L'air et la pollution

Interview de Jean-Laurent Lucchesi, directeur de la réserve naturelle du Marais du Vigueirat

L’effet de serre déboussole les migrateurs en Camargue

« Cet hiver (2007) on a recensé jusqu’à 80 cigognes aux Marais du Vigueirat, il y a vingt ans pas une ne restait » insiste Jean-Laurent Lucchesi. Le directeur de cette réserve naturelle de Camargue nichée près d’Arles constate certains des effets du réchauffement climatique sur la faune et la flore locale. « Le cas du gobe mouche Noir est le plus symptomatique. Il revient d’Afrique en avril, et s’arrête sur le chemin du Nord de l’Europe, car il se nourrit d’ une espèce de chenille qui éclot à cette époque en Camargue.

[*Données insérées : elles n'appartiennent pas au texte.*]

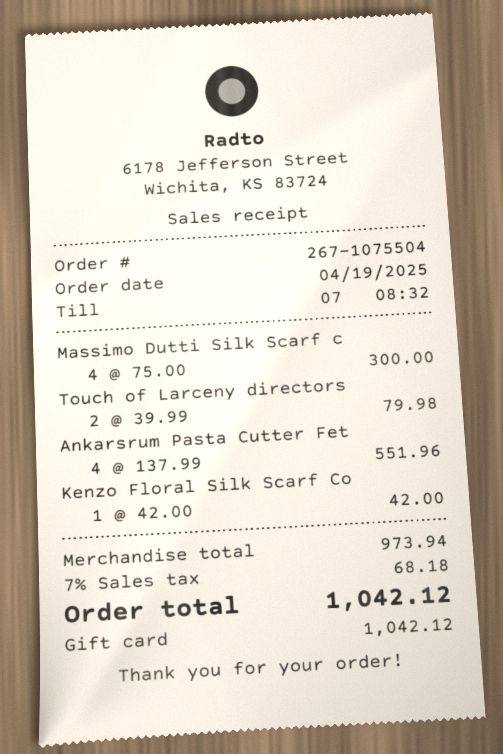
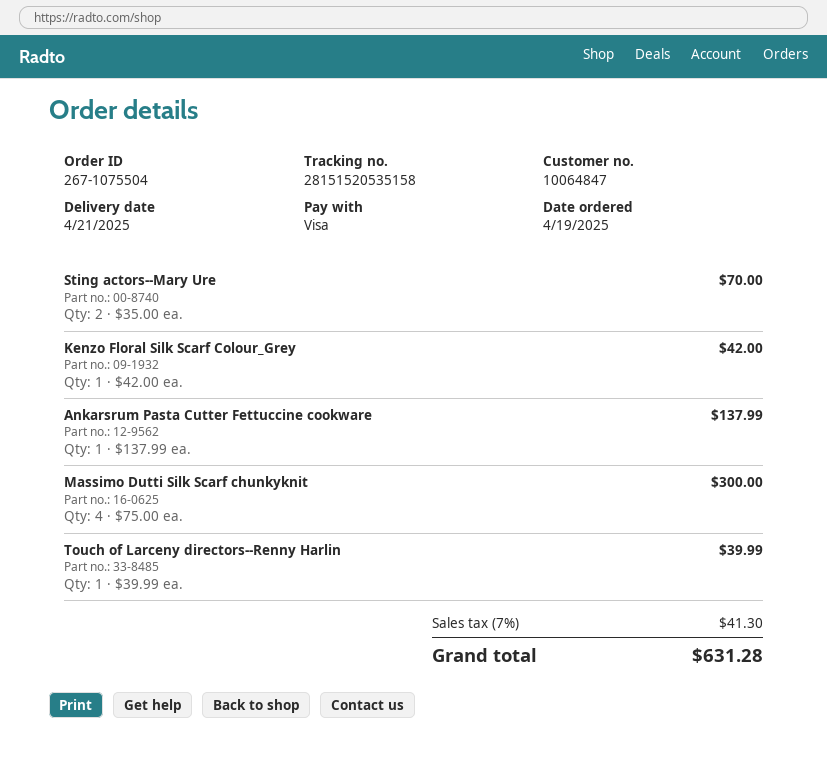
payment method: gift card -> Visa
Touch of Larceny directors: 2 x 39.99 = 79.98 -> 1 x 39.99 = 39.99
Ankarsrum Pasta Cutter Fet: 4 x 137.99 = 551.96 -> 1 x 137.99 = 137.99
Sting actors--Mary Ure: none -> 2 x 35.00 = 70.00
tax: 7% = 68.18 -> 7% = 41.30
total: 1042.12 -> 631.28

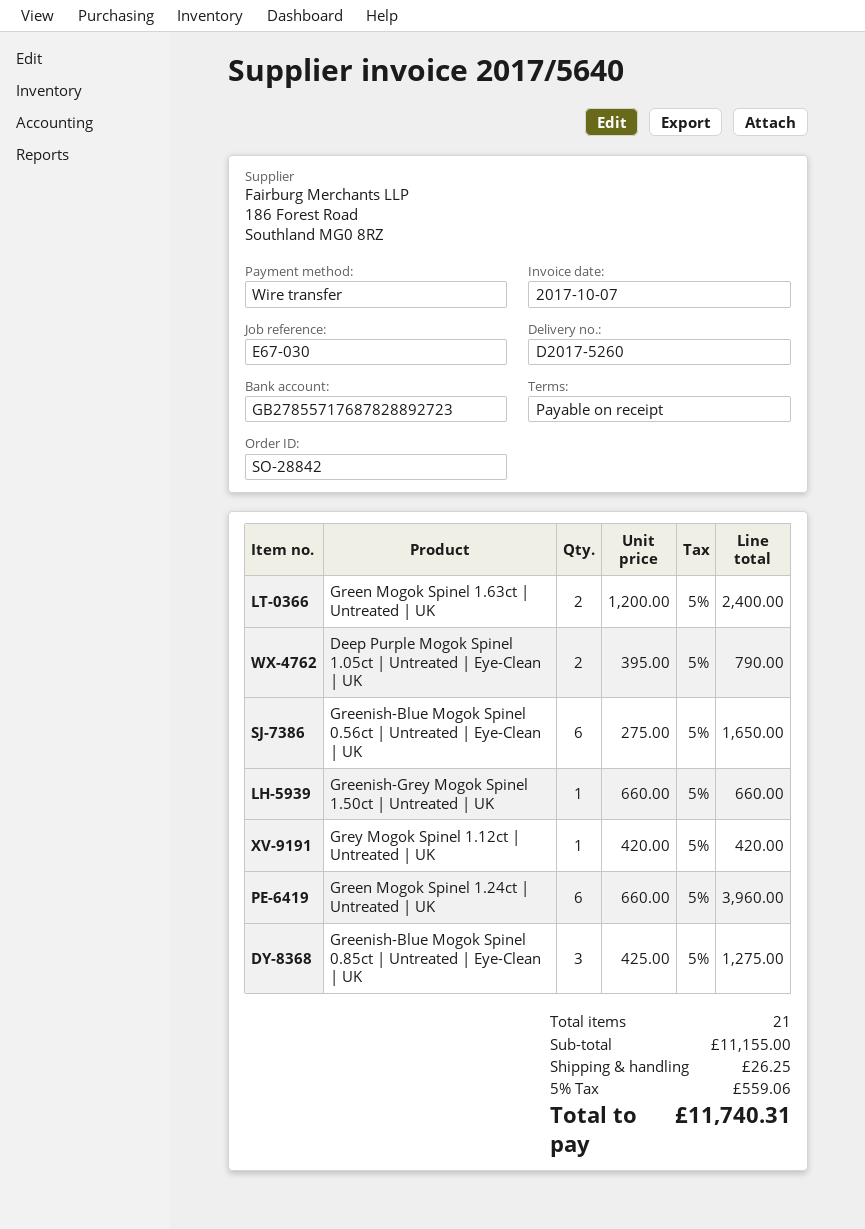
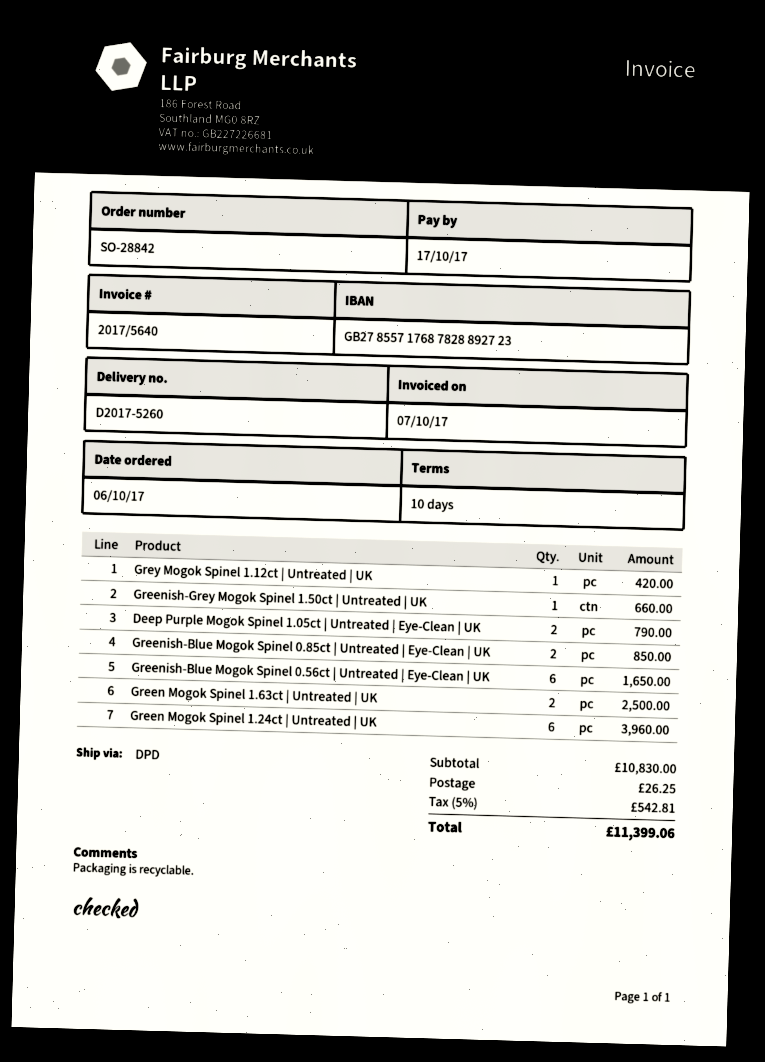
payment terms: on receipt -> 10 days
Green Mogok Spinel 1.63ct | Untreated | UK: 2 for 2400.00 -> 2 for 2500.00
Greenish-Blue Mogok Spinel 0.85ct | Untreated | Eye-Clean | UK: 3 for 1275.00 -> 2 for 850.00
subtotal: 11155.00 -> 10830.00
tax: 5% = 559.06 -> 5% = 542.81
total: 11740.31 -> 11399.06

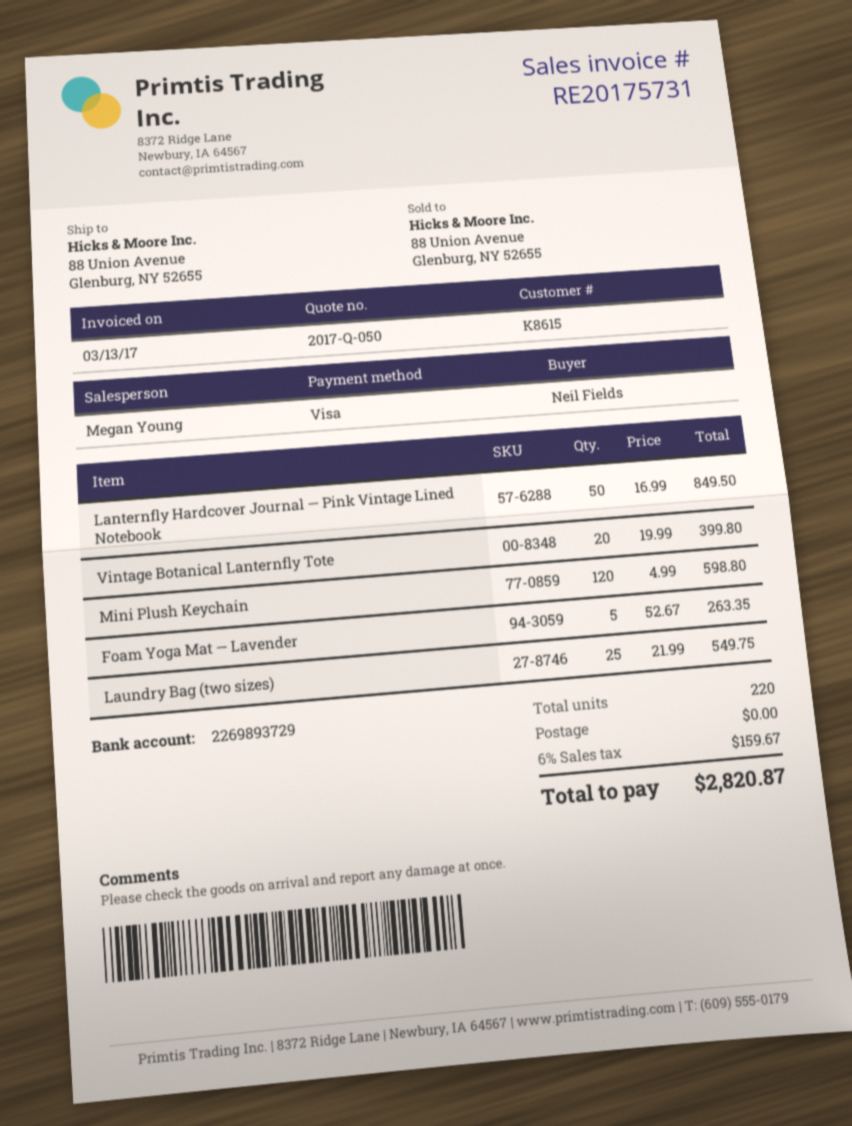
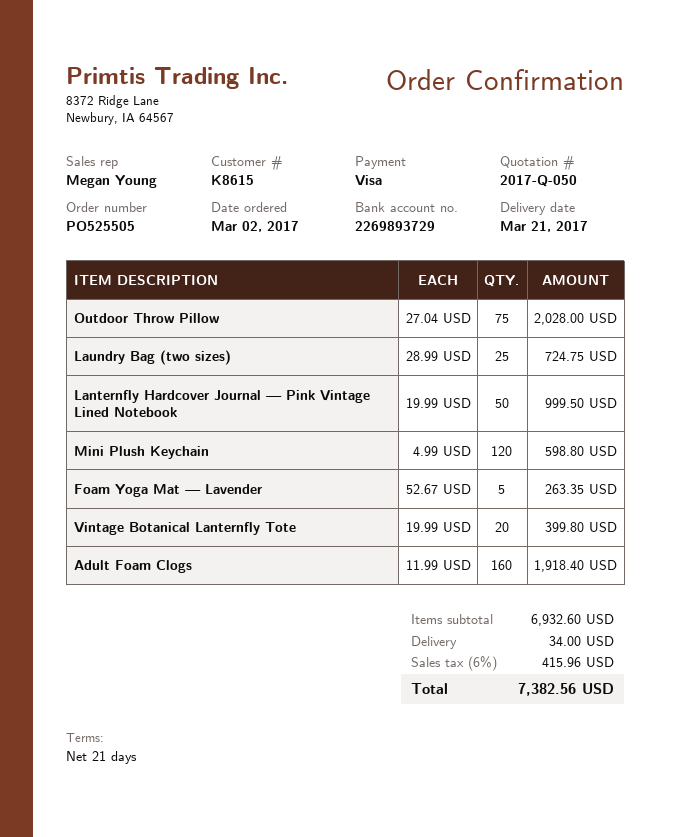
Lanternfly Hardcover Journal — Pink Vintage Lined Notebook: 50 x 16.99 = 849.50 -> 50 x 19.99 = 999.50
Laundry Bag (two sizes): 25 x 21.99 = 549.75 -> 25 x 28.99 = 724.75
Outdoor Throw Pillow: none -> 75 x 27.04 = 2028.00
Adult Foam Clogs: none -> 160 x 11.99 = 1918.40
shipping: 0.00 -> 34.00
tax: 6% = 159.67 -> 6% = 415.96
total: 2820.87 -> 7382.56

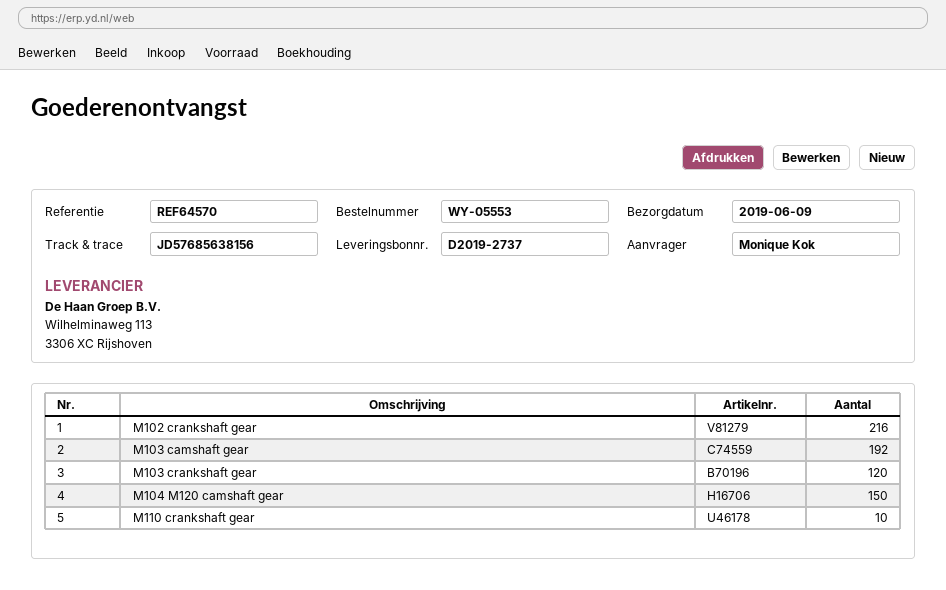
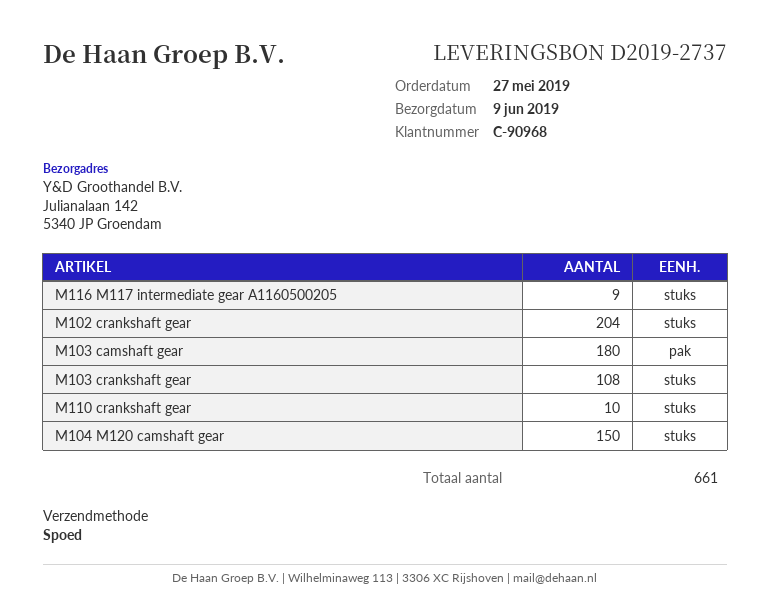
M102 crankshaft gear: 216 -> 204
M103 camshaft gear: 192 -> 180
M103 crankshaft gear: 120 -> 108
M116 M117 intermediate gear A1160500205: none -> 9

Sauf que, depuis quelques années, le printemps sonne plus tôt pour la chenille, qui éclot désormais en mars. » Le gobe mouche rate le rendez-vous et repart ventre vide. « On doit s’attendre à une décroissance démographique de cet oiseau migrateur, car il ne s’adapte pas à ce changement » estime M. Lucchesi. Autre conséquence de l’effet de serre, l’iris des marais fleurit quinze jours plus tôt qu’auparavant. Et une libellule nord africaine, autrefois rarissime en Camargue, Hemianax Ephippiger, y est maintenant comme chez elle. « Le réchauffement climatique fait d’anciennes exceptions une règle nouvelle, sans que l’on puisse bien savoir quelles seront les conséquences sur des écosystèmes aux équilibres fragiles ».